Sequence-specific Inhibition of tRNA Gene Transcription by the T10 PNA-- To analyze the transcriptional effect of the T10 PNA, the tDNAIle-containing plasmid was preincubated with the PNA under low salt conditions, to favor strand invasion, and then transferred to transcription buffer containing the NTPs, pol III, and all the other protein components required to reconstitute in vitro transcription.
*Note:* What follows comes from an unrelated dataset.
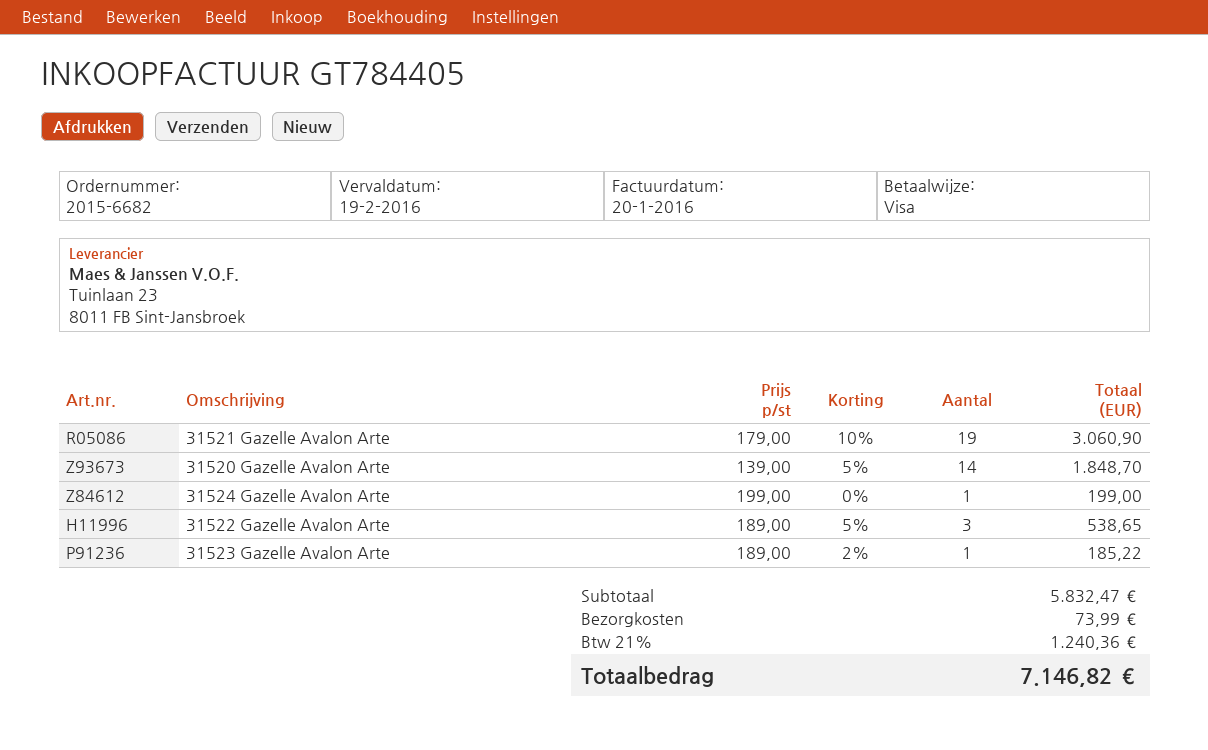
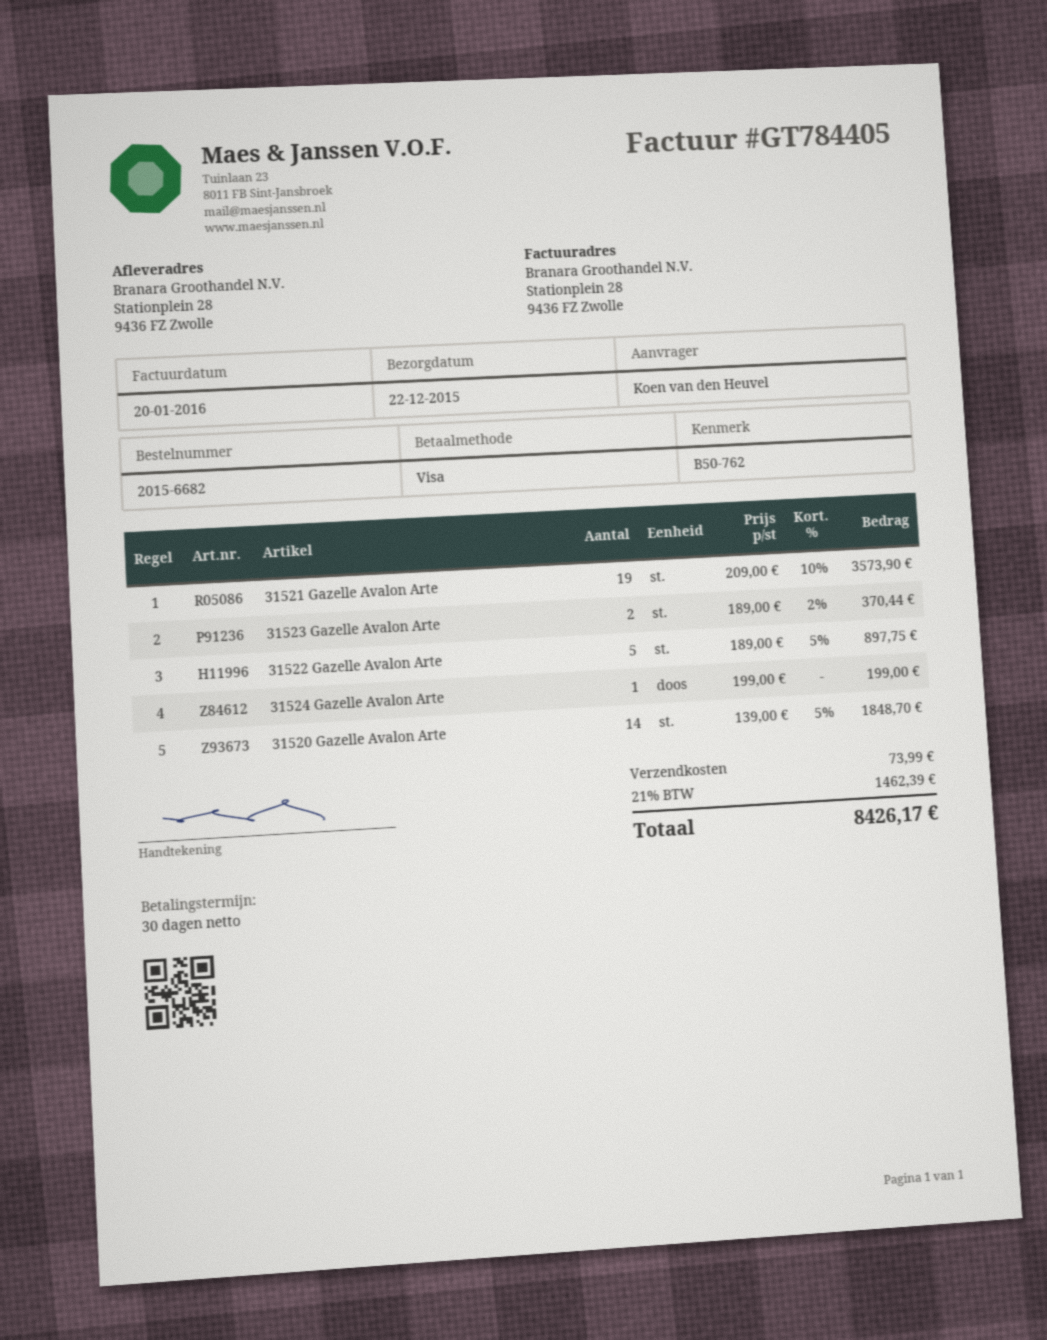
31521 Gazelle Avalon Arte: 19 x 179.00 - 10% = 3060.90 -> 19 x 209.00 - 10% = 3573.90
31522 Gazelle Avalon Arte: 3 x 189.00 - 5% = 538.65 -> 5 x 189.00 - 5% = 897.75
31523 Gazelle Avalon Arte: 1 x 189.00 - 2% = 185.22 -> 2 x 189.00 - 2% = 370.44
tax: 21% = 1240.36 -> 21% = 1462.39
total: 7146.82 -> 8426.17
In the experiment reported in Fig. 2A, the tRNAIle gene was preincubated with increasing concentrations of either the T10 PNA (lanes 1-7), a control PNA of unrelated sequence (PR11, lanes 8-14), or a standard T10 oligonucleotide (lanes 15-18); transcription components were then added, and multiple rounds of transcription (about 10 cycles) were allowed to take place. A dramatic inhibition of transcription was observed in the presence of the T10 PNA, with a half inhibitory concentration of ~100 nM and a 90% inhibition at 200 nM. By comparison, no significant inhibition was produced by the control PNA, nor by the T10 oligonucleotide. As shown in Fig. 2A (lanes 5-7), inhibitory concentrations of the T10 PNA caused the appearance of a main shortened transcript. At maximally inhibitory PNA concentrations (lanes 6, 7), the levels of this incomplete transcript reached those of the full-length product; both transcripts were detectable in low amounts (~5% of the output of the uninhibited reaction) up to a T10 PNA concentration of 2 µM (not shown). A third, much less abundant transcript of intermediate size is barely detectable in lanes 6 and 7, but it was more evident in other experiments (see for example Fig. 4A, lane 2).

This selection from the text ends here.